[MATERIAL FOR THIS TASK]

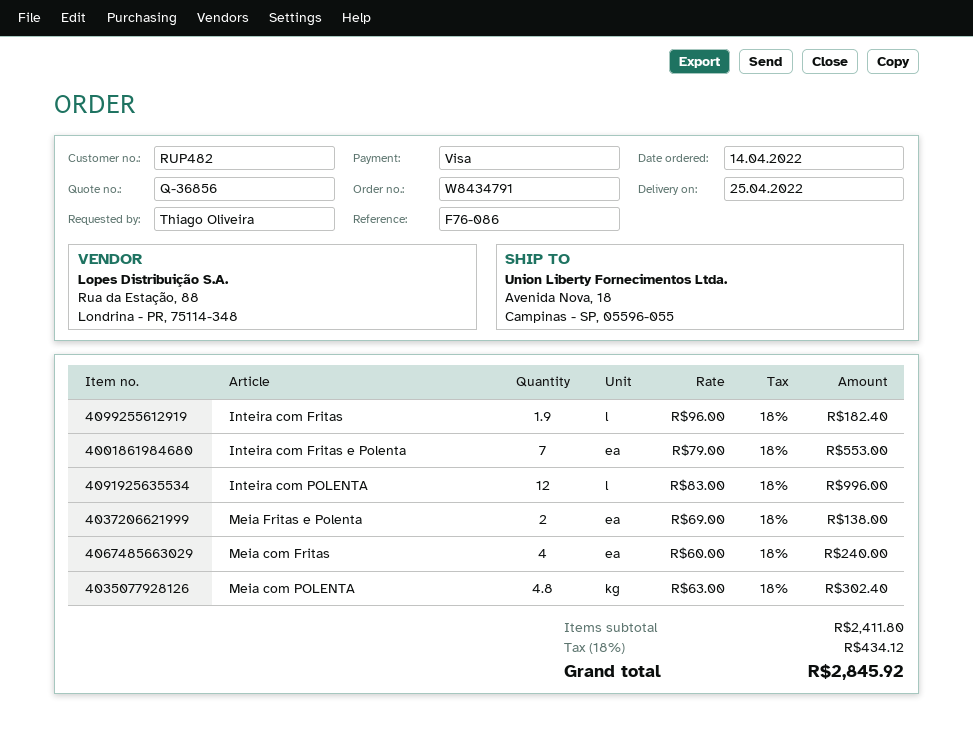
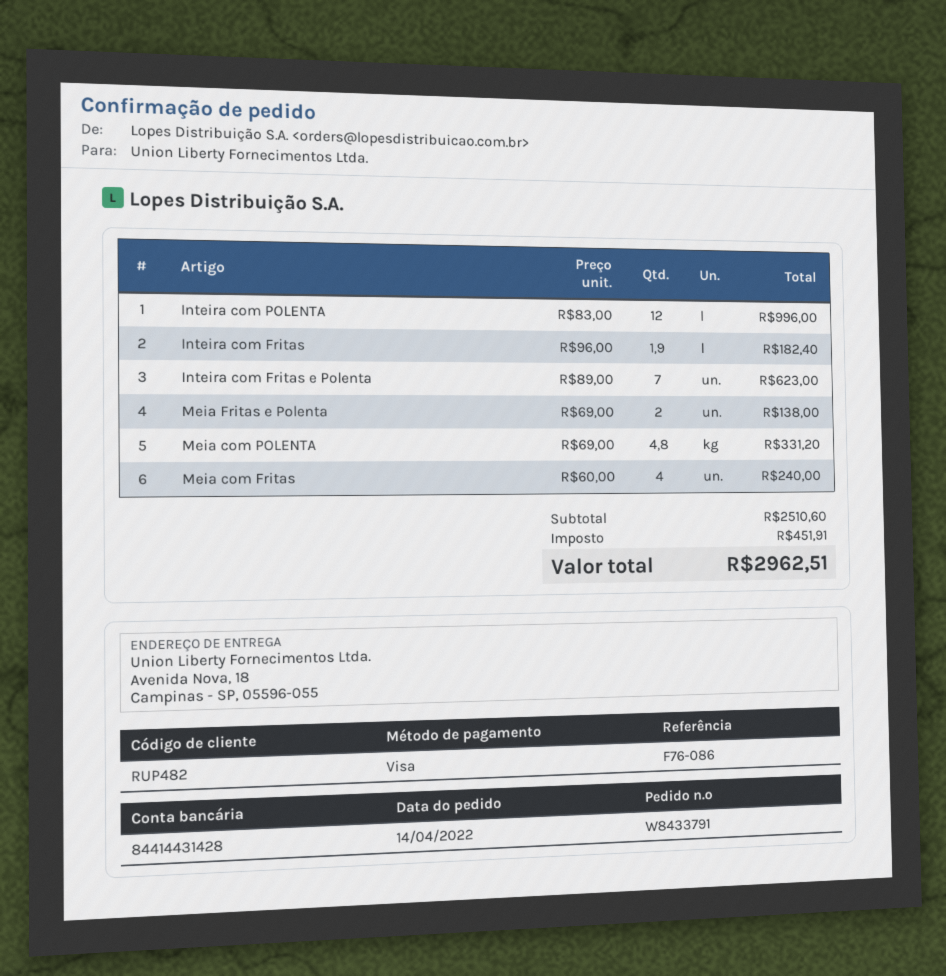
order number: W8434791 -> W8433791
Inteira com Fritas e Polenta: 7 x 79.00 = 553.00 -> 7 x 89.00 = 623.00
Meia com POLENTA: 4.8 x 63.00 = 302.40 -> 4.8 x 69.00 = 331.20
subtotal: 2411.80 -> 2510.60
tax: 434.12 -> 451.91
total: 2845.92 -> 2962.51

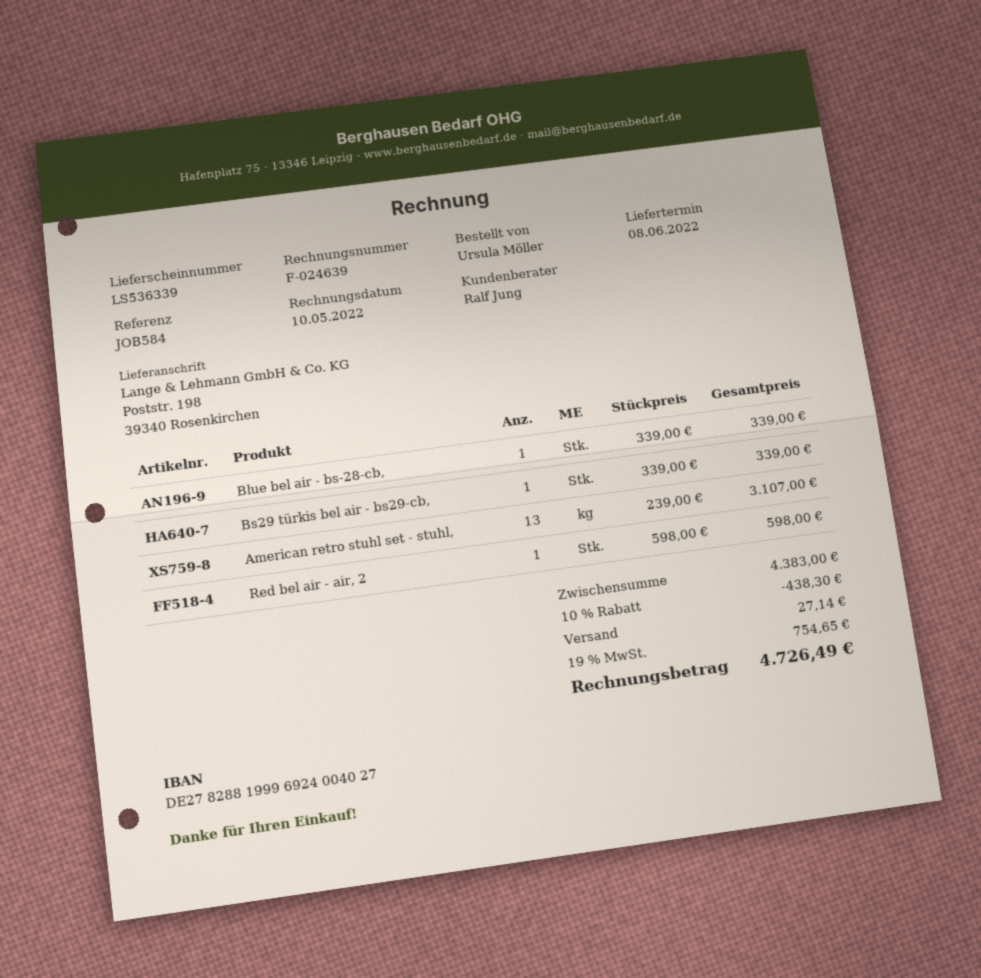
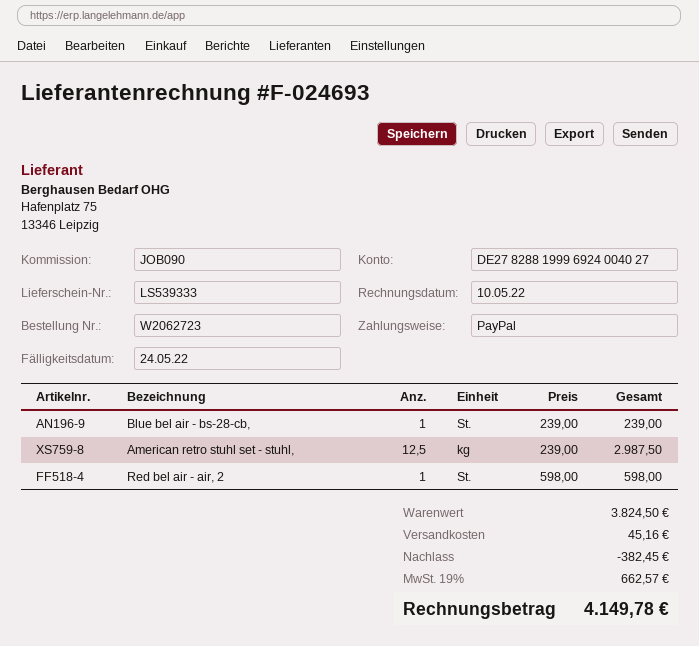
delivery note number: LS536339 -> LS539333
invoice number: F-024639 -> F-024693
reference: JOB584 -> JOB090
Blue bel air - bs-28-cb,: 1 x 339.00 = 339.00 -> 1 x 239.00 = 239.00
Bs29 türkis bel air - bs29-cb,: 1 x 339.00 = 339.00 -> none
American retro stuhl set - stuhl,: 13 x 239.00 = 3107.00 -> 12.5 x 239.00 = 2987.50
subtotal: 4383.00 -> 3824.50
discount: 438.30 -> 382.45
shipping: 27.14 -> 45.16
tax: 19% = 754.65 -> 19% = 662.57
total: 4726.49 -> 4149.78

[/MATERIAL FOR THIS TASK]

* **BRIEF**
From the entries above, extract each line containing "number".

* **ANSWER TO THE PROBLEM**
order number: W8434791 -> W8433791
delivery note number: LS536339 -> LS539333
invoice number: F-024639 -> F-024693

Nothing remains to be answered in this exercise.